The Clock Is Ticking For the US To Relinquish Control of ICANN (betanews.com)
Mark Wilson writes: The U.S. is not afraid to throw its weight around; it likes not only to be involved in things, but to be in control. For decades, ICANN (Internet Corporation for Assigned Names and Numbers) — the non-profit organization that manages IP addresses and domain names — has been overseen by the U.S. Department of Commerce, much to the chagrin of people around the world. Most upset are those who point to the independent nature of the internet, and the need for any body with global power to be similarly indpendent. Later this year ICANN is set — at long last — to completely separate from the U.S. government.
While this does hinge on U.S. government approval, by the end of September, ICANN could instead be in the hands of businesses, individuals, and multiple global governments. While the changing of hands should not alter the way ICANN operates, it is hoped that it will go some way to restoring faith that may have been lost after revelations about online surveillance by the NSA and other U.S. government agencies.

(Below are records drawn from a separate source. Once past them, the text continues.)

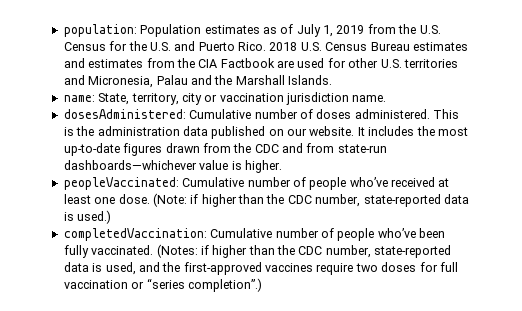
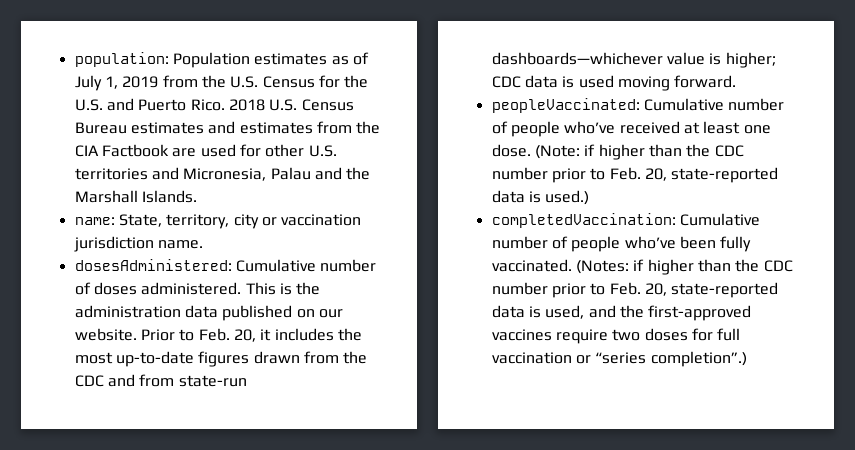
[357,127,365,136] It -> [140,328,272,342] Prior to Feb. 20, it
[244,160,282,173] higher. -> [725,52,776,68] [491,75,737,91] higher; CDC data is used moving forward.
[315,194,361,207] number, -> [491,167,667,183] number prior to Feb. 20,
[325,245,371,258] number, -> [491,282,667,298] number prior to Feb. 20,

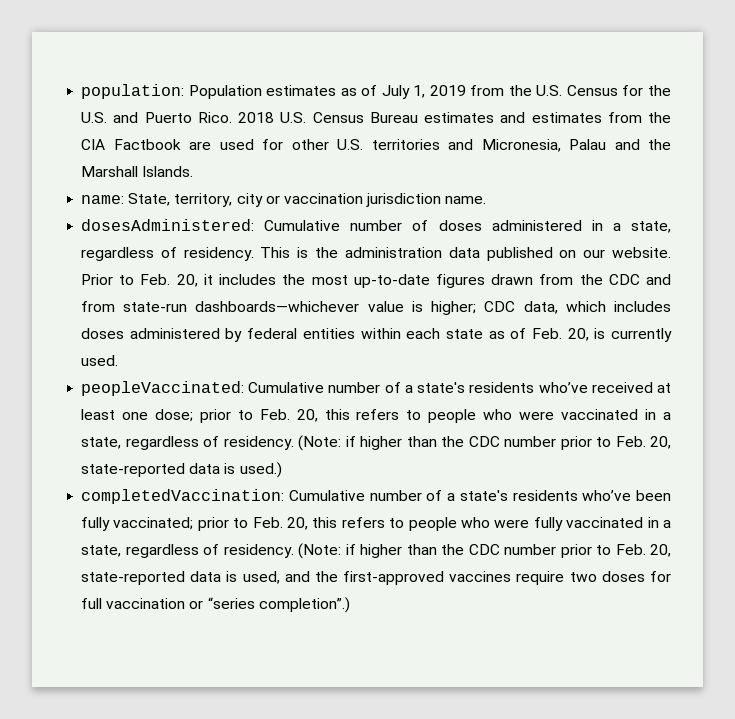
[141,282,242,295] administered. -> [491,220,671,233] [81,247,254,261] administered in a state, regardless of residency.
[524,75,737,91] data is used moving forward. -> [523,301,672,314] [81,328,672,342] [81,355,119,366] data, which includes doses administered by federal entities within each state as of Feb. 20, is currently used.
[510,121,560,137] people -> [404,382,535,393] a state's residents
[491,144,531,157] dose. -> [154,409,671,423] [81,436,294,450] dose; prior to Feb. 20, this refers to people who were vaccinated in a state, regardless of residency.
[571,236,752,252] [491,259,629,274] people who’ve been fully vaccinated. (Notes: -> [447,490,671,501] [81,517,671,531] [81,543,342,559] a state's residents who’ve been fully vaccinated; prior to Feb. 20, this refers to people who were fully vaccinated in a state, regardless of residency. (Note:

While this does hinge on U.S. government approval, by the end of September, ICANN could instead be in the hands of businesses, individuals, and multiple global governments. While the changing of hands should not alter the way ICANN operates, it is hoped that it will go some way to restoring faith that may have been lost after revelations about online surveillance by the NSA and other U.S. government agencies.
For those who don't like it, start your own internets! There surely could be better designs.
This isn't going to happen. Period.
There is no way congress will pull their fingers out of their asses.
What does NSA spying have to do with who gives out domain names and IP address blocks? Stupidity.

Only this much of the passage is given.